Judge Hellerstein, appointed by President Bill Clinton, said several times that he believes Mr. Trump uses the law in an inappropriate way. He noted in particular that the law does not authorize the government to “leas prisons abroad and not allow cruel and unusual punishment in U.S. prisons.”
When Justice Department attorney Tiberius Davis asked questions about this view, Judge Hellestine knocked him down.
“Once they have been removed, your honor is not in the United States,” Davis said. “That’s El Salvador. They’re an independent foreign sovereign.”
“That’s the point,” Judge Hillestine said.
Another judge, Charlotte N. Sweeney, issued a ruling in the Denver District Court this week, determining that Trump’s declaration unreasonably extends meanings such as “war” and “invasion” in the opposite way to the actual text of the Alien Enemy Act.
“Because the ‘text and history’ of the bill uses these terms to refer to military operations that represent actual or imminent wars, rather than ‘massive illegal immigration’ or ‘criminal activities’ – the bill cannot maintain the declaration,” she wrote.
While the Supreme Court has not yet weighed on the broad question of whether the White House uses the regulations correctly, the court has made a decision on whether Trump officials have given due process to immigrants.
The judge ruled on April 7 that the Venezuelan immigrants must be warned in advance if the government intends to deport under the Foreign Enemy Act so that they can challenge them in court, but only if they are challenged in places where they are detained. The Justice has not yet raised their opinion on how much (or what type) the immigration should receive.
Nevertheless, the ACLU used the ruling in an updated lawsuit filed in Washington and filed a second Supreme Court decision in another eviction case. In the decision, the Justice determined that the White House must “promote” the release of Kilmar Armando Abrego Garcia, a Maryland man, from El Salvador custody after officials violated an earlier court order last month that explicitly violated his sent to the state.

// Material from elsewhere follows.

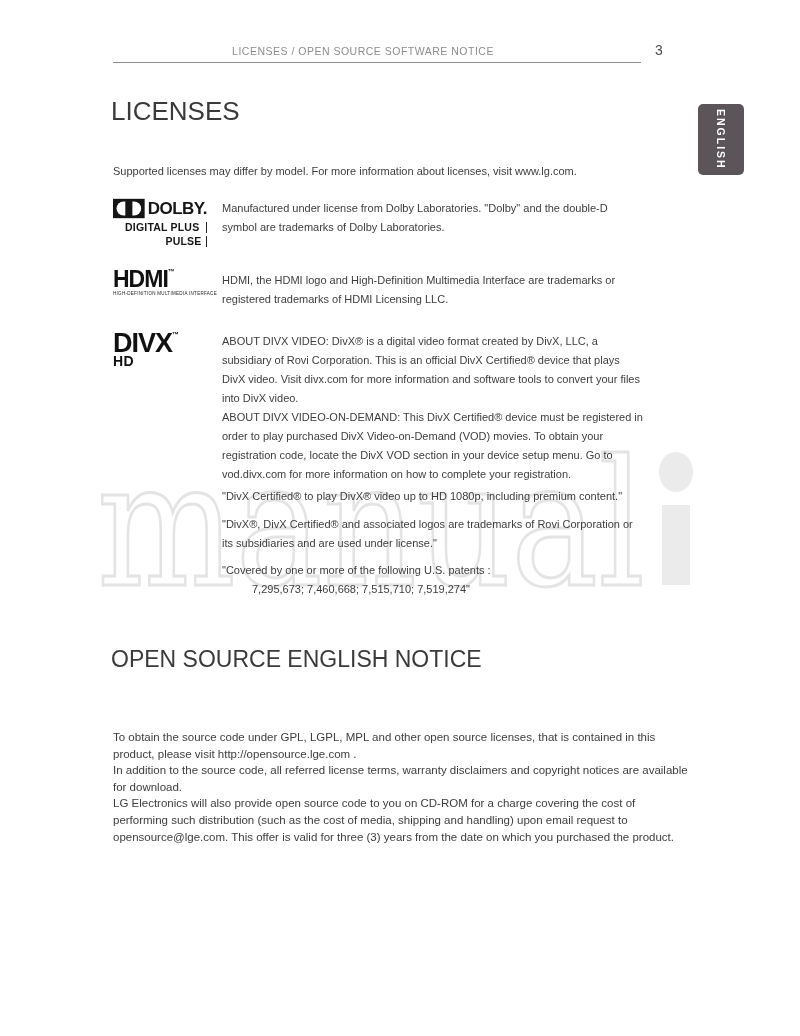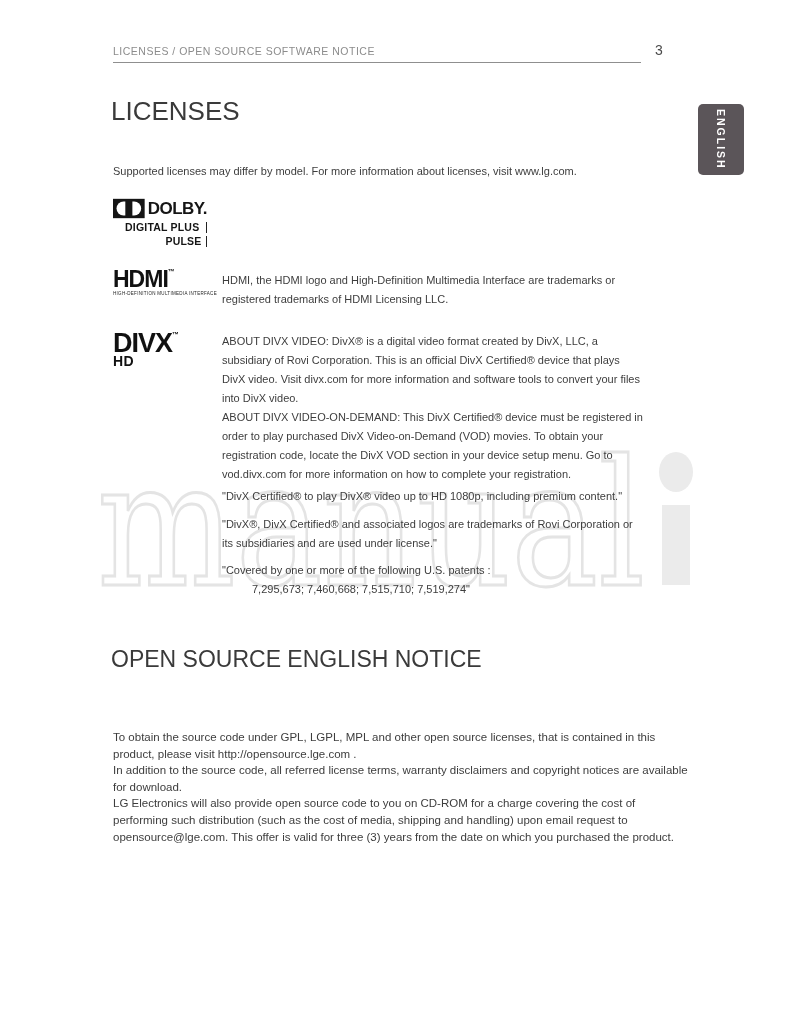"LICENSES / OPEN SOURCE SOFTWARE" .breadcrumb { text-align: left -> center }
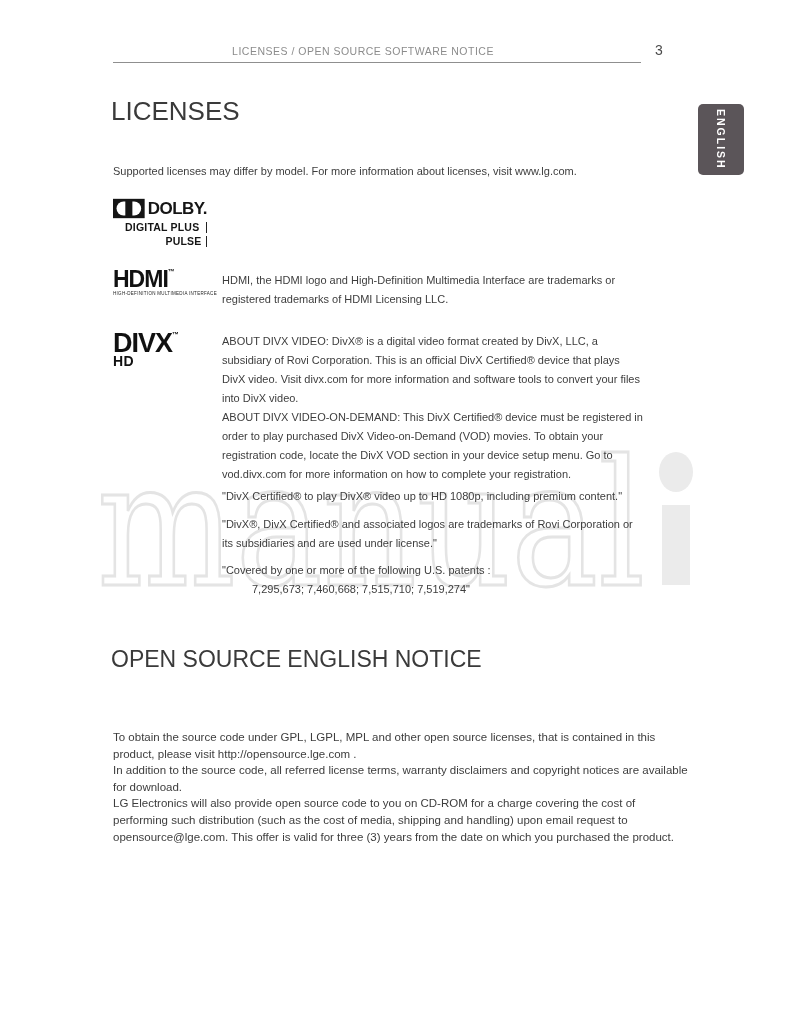"Manufactured under license from Dolby" div.dolby-text { html: none -> <div>Manufactured under license from Dolby Laboratories. "Dolby" and the double-D symbol are trademarks of Dolby Laboratories.</div> }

ACLU lawyers essentially seek to combine the two rulings into a single tool, not only asking the Trump administration to provide nearly 140 Venezuelans in El Salvador detention and to some extent challenging their situation, but also asking officials to take active and proactive steps to ensure their release, as they hadn’t had the opportunity to do so before.
In addition, lawyers also believe it is appropriate to challenge the deportation before Judge Boasberg of Washington, although this is not the place where these people are currently held. They say Washington is the appropriate place for legal proceedings when inmates are detained overseas.
But even if this strategy succeeds, it is difficult to force the government to take actual measures to release these people from the custody of El Salvadors.
For example, Mr. Abrego Garcia remains in El Salvador two weeks after the Supreme Court ordered the White House to help gain freedom.
Jonah E. Bromwich and Mattathias Schwartz Contribution report.